Open HemanK opened 6 years ago
One additional question: I currently use normal s3 syntax.
s3TempDir2 = "s3://
Should I be using s3n://
Note that my Redshift cluster version is 1.0.1499.
Thanks!
You have an extra slash I'm s3
@HemanK - How did you get this working? I am struck with same error.
Were you able to fix this issue?
yes. I had mismatched versions of Jarfiles
I also got the
Caused by: java.lang.AbstractMethodError: org.apache.spark.sql.execution.datasources.OutputWriterFactory.getFileExtension(Lorg/apache/hadoop/mapreduce/TaskAttemptContext;)Ljava/lang/String;
error when trying to write to redshift from spark.

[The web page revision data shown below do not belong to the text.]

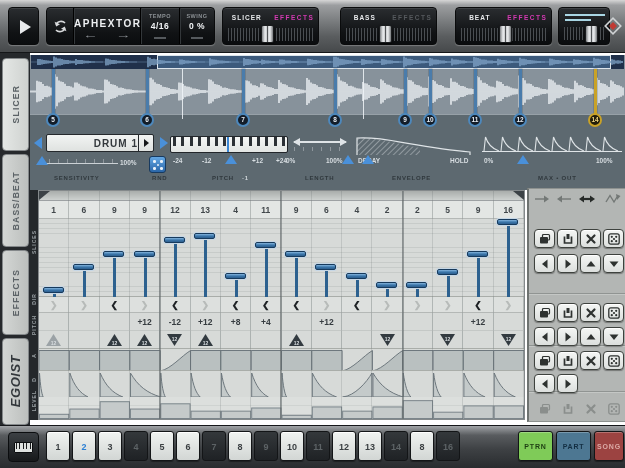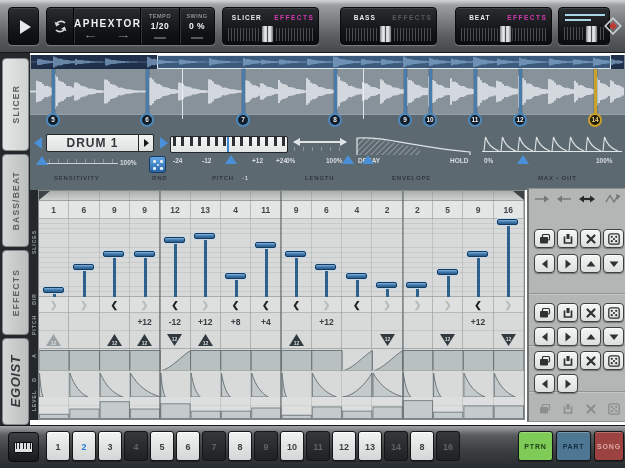"1/20" span.tsvalue { text: 1/20 -> 4/16 }
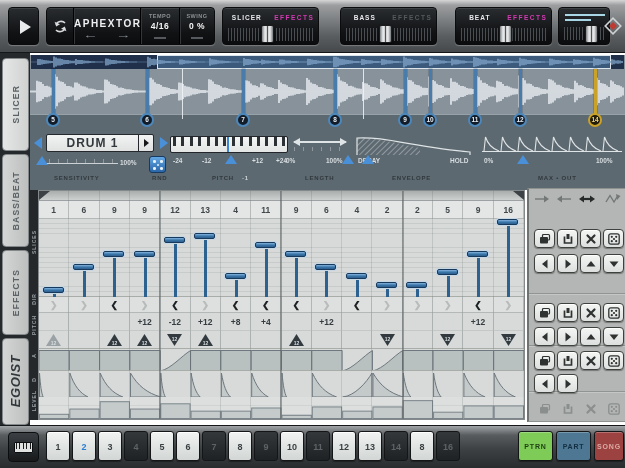"DRUM 1" .dropdown .dtext { font-size: 12px -> 10px; text-align: center -> right }
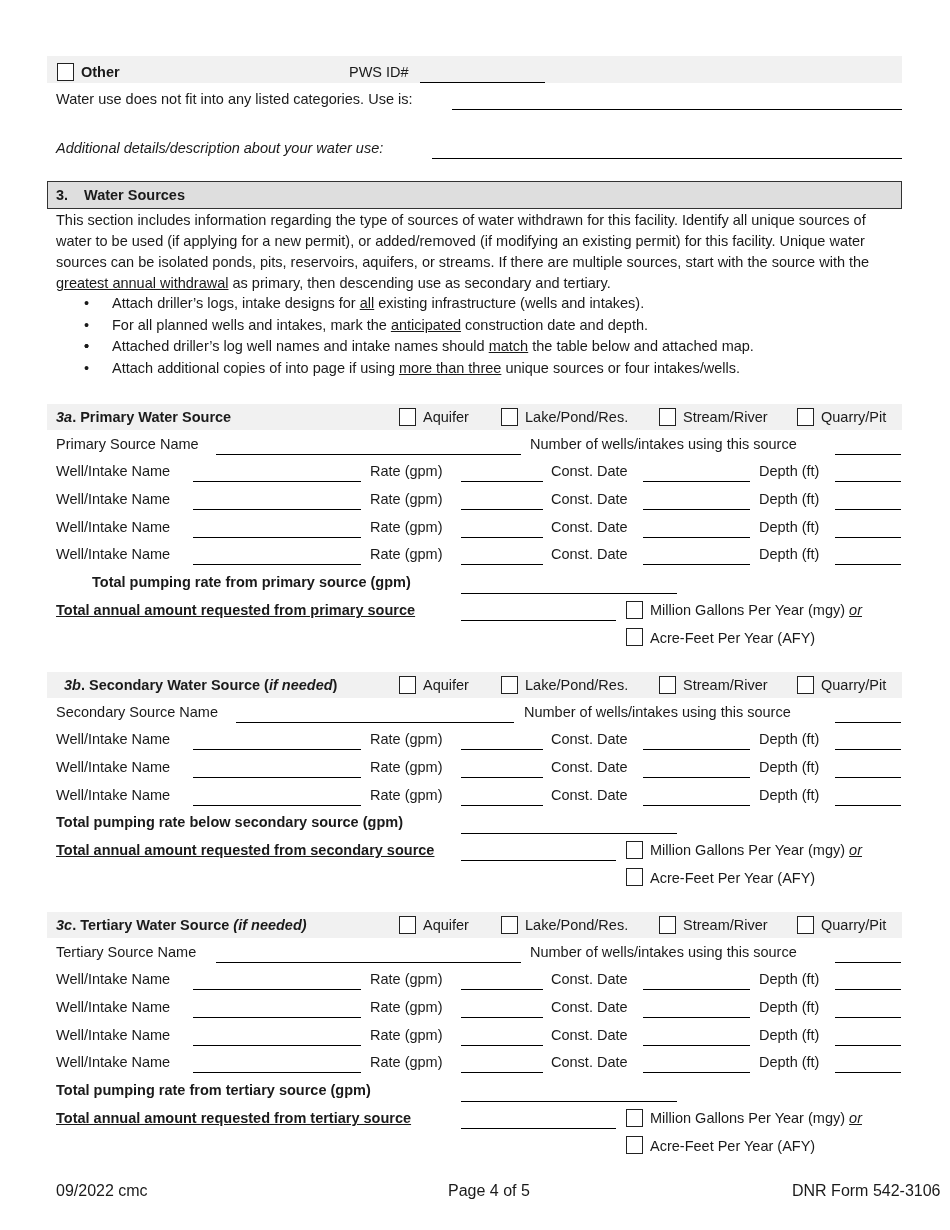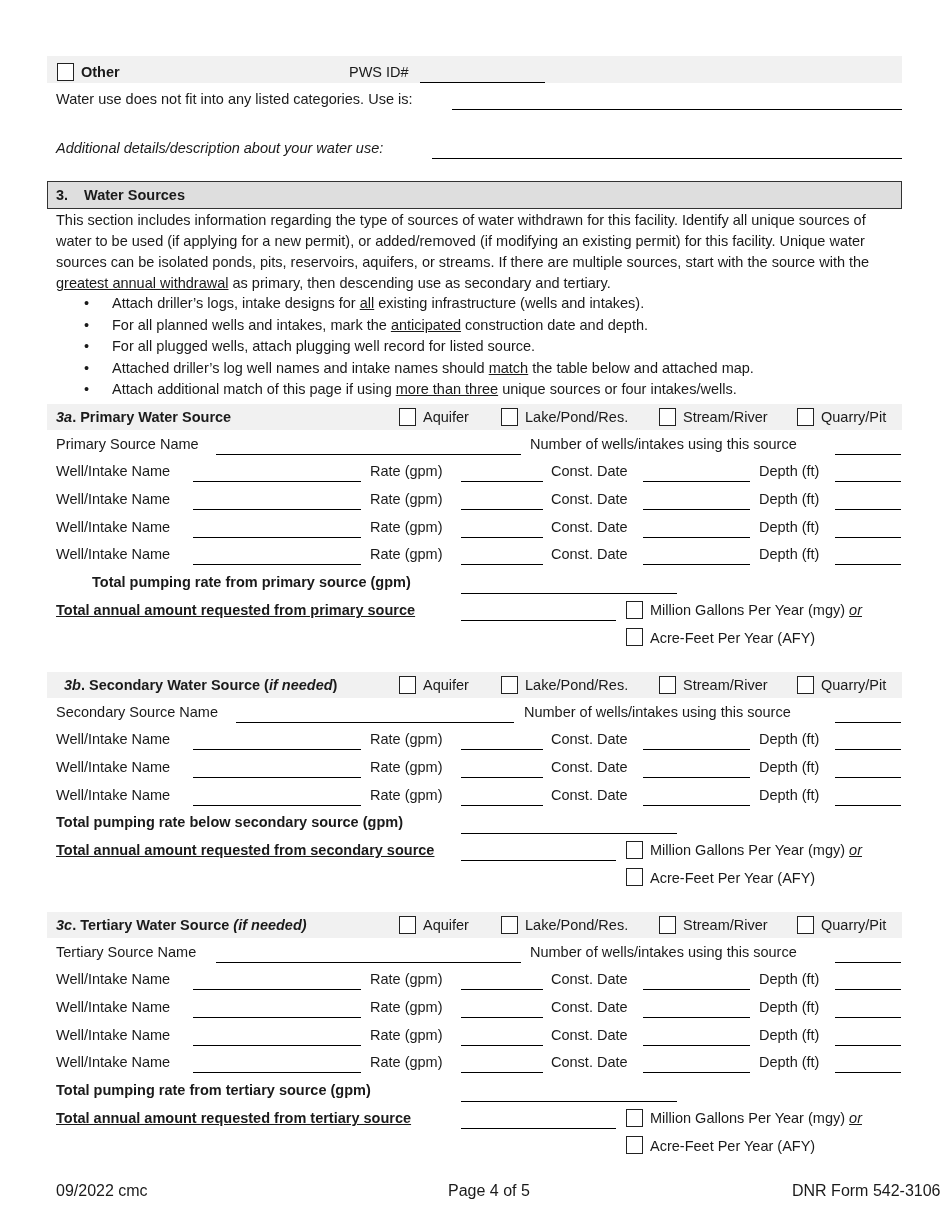"For all plugged wells, attach" span { html: <span>For all plugged wells, attach plugging well record for listed source.</span> -> none }
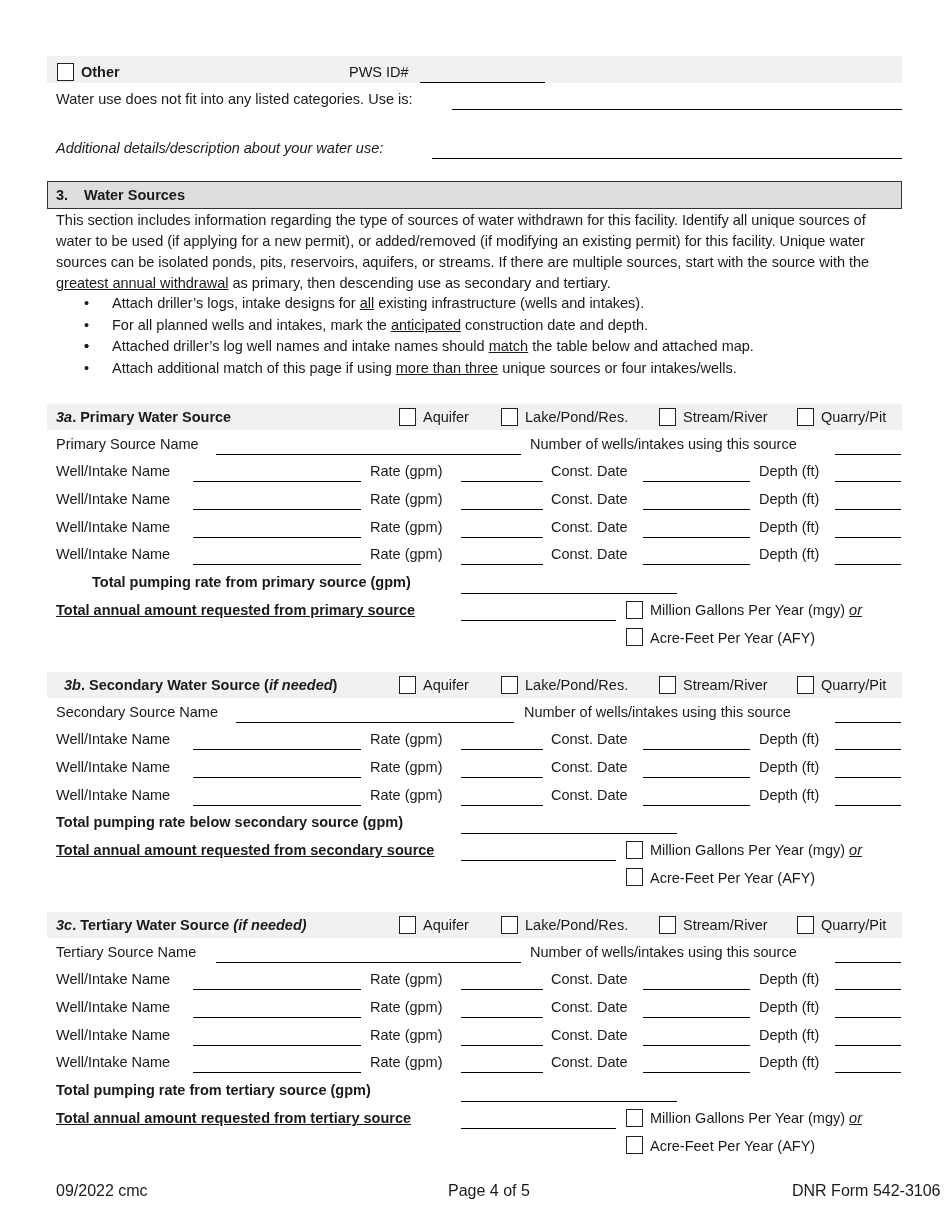"Attach additional match of this" span { text: match of this -> copies of into }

Would you mind sharing which jars ending up working for you? I ended up using s3n to manually save to tables to s3, and then manually create the table in redshift, then copied from s3 to get around this.
I have tried spark 2.1 -> 2.3 with
"databricks % spark-redshift % 3.0.0-preview1",
"org.apache.hadoop % hadoop-aws % 2.8.0",
"com.amazonaws % aws-java-sdk % 1.7.4"
"databricks % spark-redshift % 2.0.1",
"org.apache.hadoop % hadoop-aws % 2.7.3",
"com.amazonaws % aws-java-sdk % 1.7.4"
"databricks % spark-redshift % 2.0.1",
"org.apache.hadoop % hadoop-aws % 2.7.3",
"com.amazonaws % aws-java-sdk % 1.7.4"
One more question, are you using IAM roles or access keys?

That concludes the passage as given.